Passover and Earth Day

From COEJL

Earth Day and Passover:


Passover and Earth DayEarth Day and Passover occur in the same month this year. This allows us to consider the relationship between two holidays, which at first do not seem connected. Passover is an ancient religious festival described in the Torah and practiced by Jews for thousands of years. Earth Day is a human-created universal celebration started in 1970 as concern for the environment rose to new levels. One connects to sacred history, the other calls for a new relationship with our planet. Yet there is a deeper and more profound way in which they share a vision.

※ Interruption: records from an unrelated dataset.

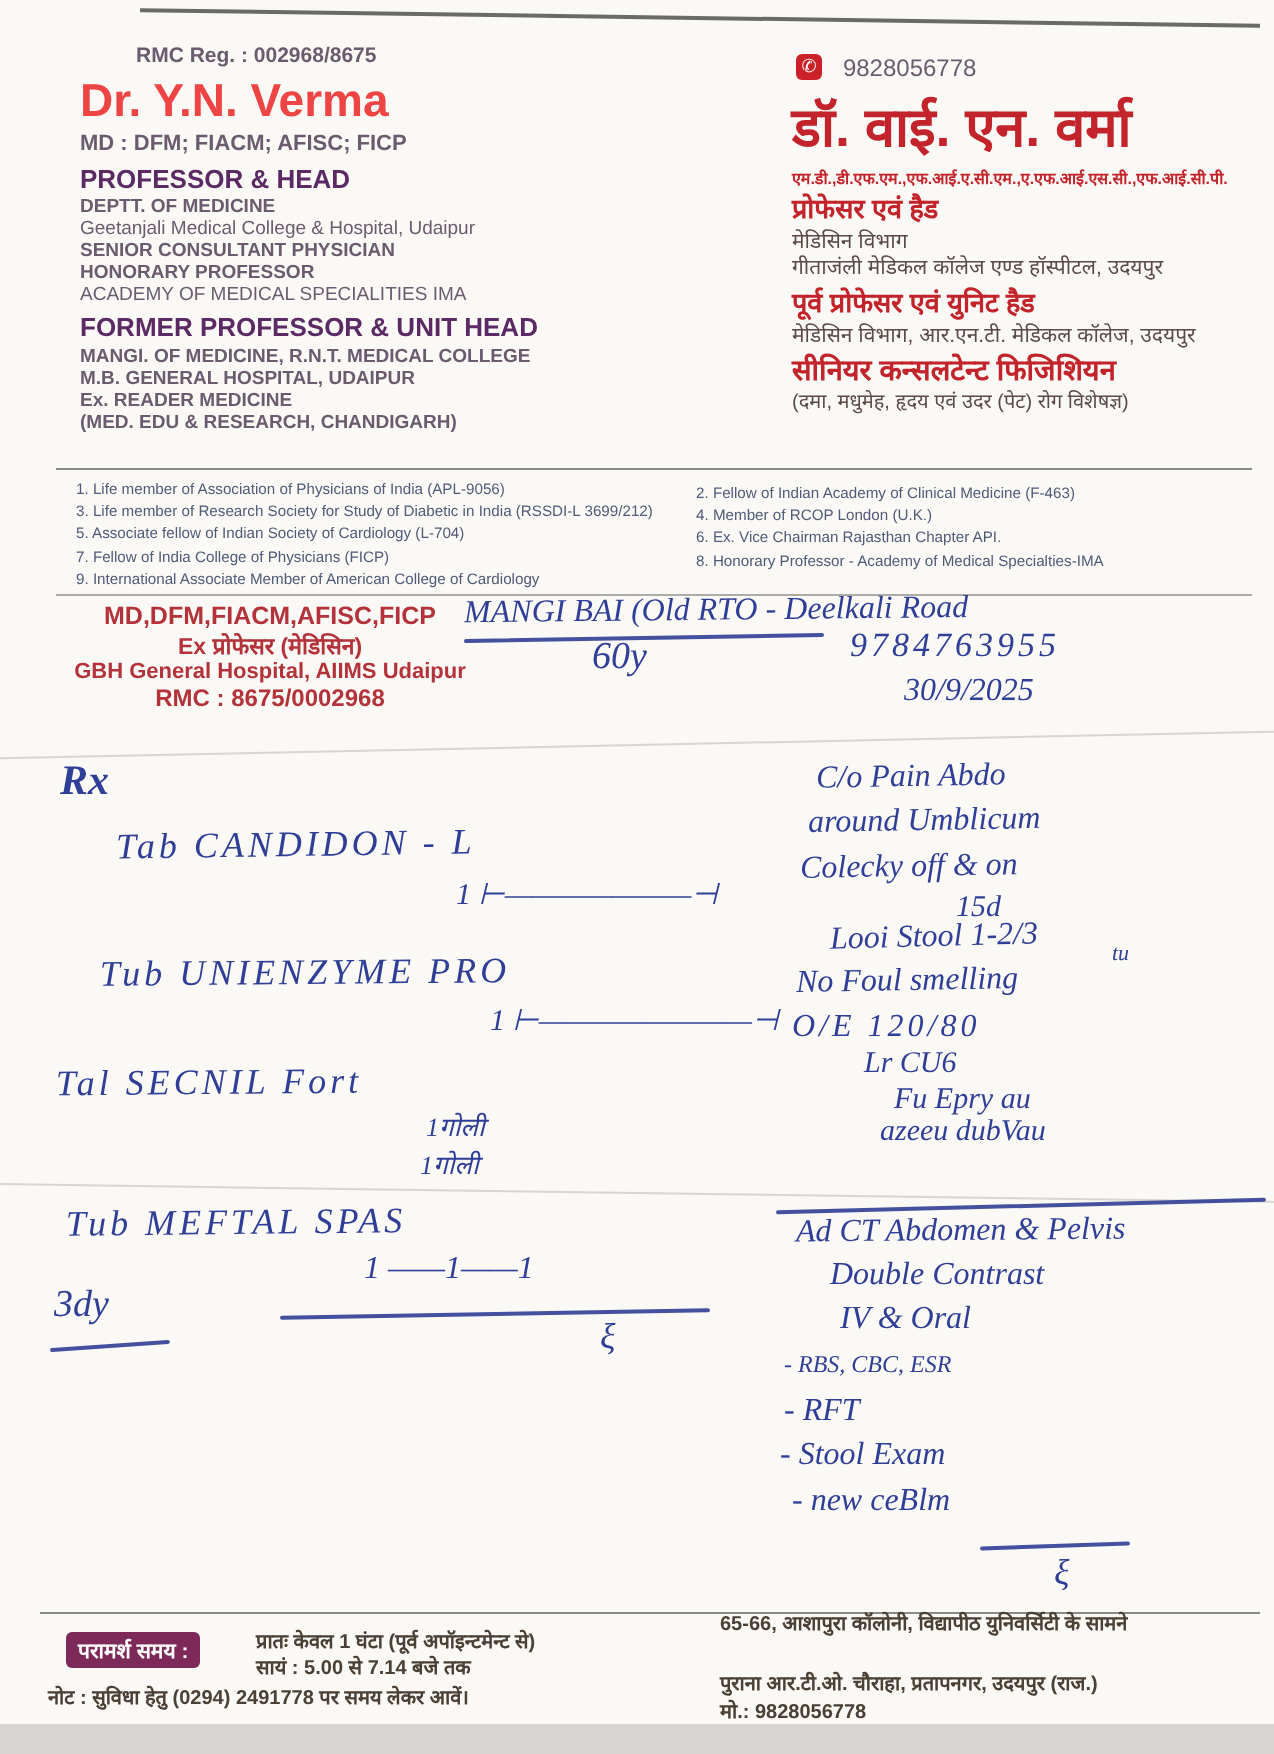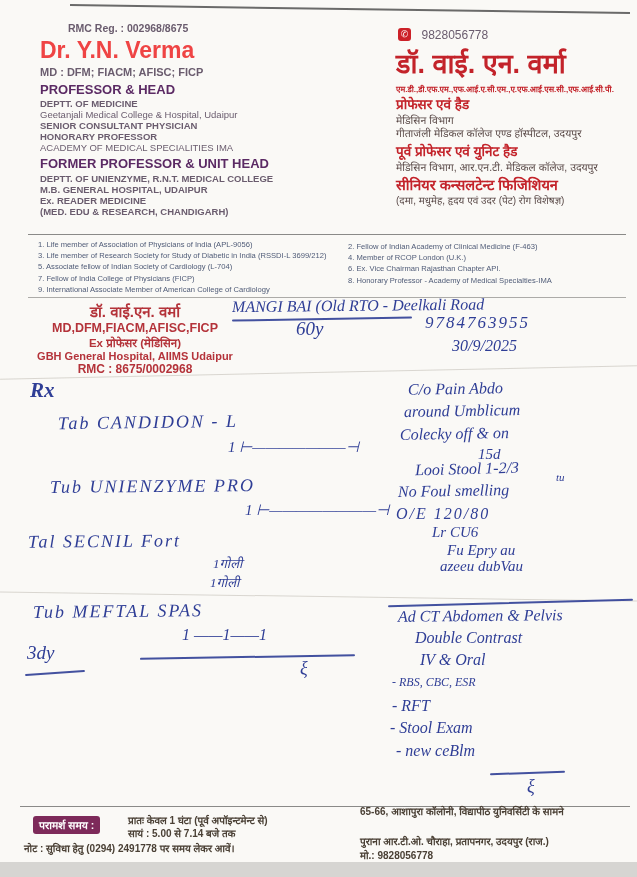--- a/index.html
+++ b/index.html
@@ -51,7 +51,7 @@
   <div class="abs purp-body" style="left:40px;top:142px;font-size:9.5px;">ACADEMY OF MEDICAL SPECIALITIES IMA</div>
 
   <div class="abs purp" style="left:40px;top:156px;font-size:13px;font-weight:bold;">FORMER PROFESSOR &amp; UNIT HEAD</div>
-  <div class="abs purp-body" style="left:40px;top:173px;font-size:9.5px;font-weight:bold;">DEPTT. OF UNIENZYME, R.N.T. MEDICAL COLLEGE</div>
+  <div class="abs purp-body" style="left:40px;top:173px;font-size:9.5px;font-weight:bold;">MANGI. OF MEDICINE, R.N.T. MEDICAL COLLEGE</div>
   <div class="abs purp-body" style="left:40px;top:184px;font-size:9.5px;font-weight:bold;text-align:center;">M.B. GENERAL HOSPITAL, UDAIPUR</div>
   <div class="abs purp-body" style="left:40px;top:195px;font-size:9.5px;font-weight:bold;">Ex. READER MEDICINE</div>
   <div class="abs purp-body" style="left:40px;top:206px;font-size:9.5px;font-weight:bold;">(MED. EDU &amp; RESEARCH, CHANDIGARH)</div>

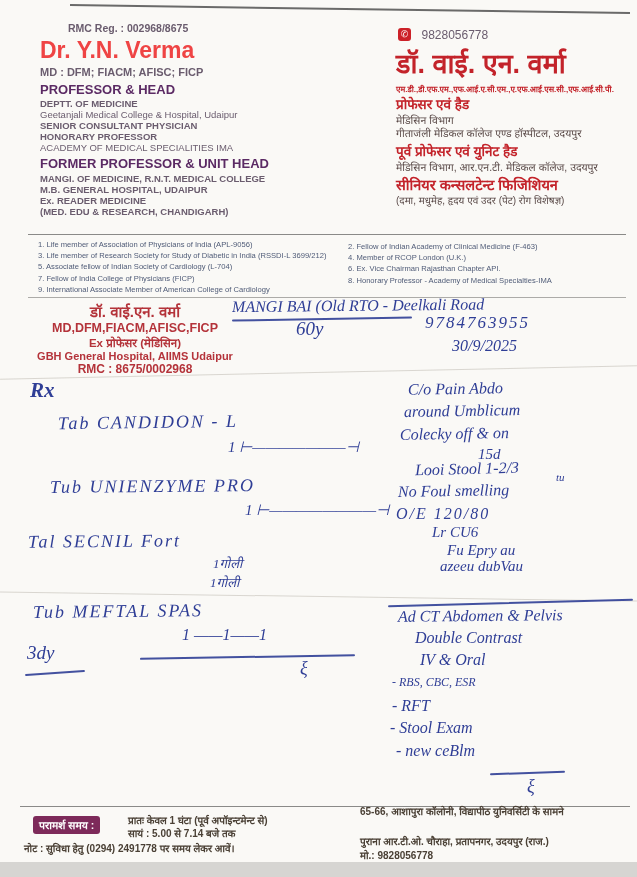--- a/index.html
+++ b/index.html
@@ -90,7 +90,6 @@
   <div class="hr" style="left:28px;top:297px;width:598px;opacity:.7;"></div>
 
   <div class="abs stamp" style="left:30px;top:301px;width:210px;text-align:center;">
-    <div style="font-size:15px;font-weight:bold;">डॉ. वाई.एन. वर्मा</div>
     <div style="font-size:12.5px;font-weight:bold;">MD,DFM,FIACM,AFISC,FICP</div>
     <div style="font-size:11.5px;font-weight:bold;">Ex प्रोफेसर (मेडिसिन)</div>
     <div style="font-size:11px;font-weight:bold;">GBH General Hospital, AIIMS Udaipur</div>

According to Rabbi Irving Greenberg in his book, The Jewish Way, Passover is not only a commemoration of a past event. It marks a morally significant moment in human history. “The overwhelming majority of earth’s human beings have always lived in poverty and suffering…Statistically speaking, hauman life is of little value…Power, rather than justice seems always to rule.” But Judaism asserts that this is not always the case. Some day history will be perfected and “much of what passes for the norm of human existence is really a deviation from the ultimate reality.” We know this because of the Exodus, the liberation of Israelite slaves. This event, says Greenberg, is more than a minor historical anomaly. It is a paradigm and inspiration for human liberation. It shows that humans are meant to be free and that God is concerned with humanity. While this redemptive experience did not immediately stop all oppression and evil in the world, it created an alternative reality of how life can and should be. It creates a “dream of perfection and thereby creates the tension that must exist until reality is redeemed.” Earth Day does the same thing for the environment by creating a tension which drives our efforts towards sustainability.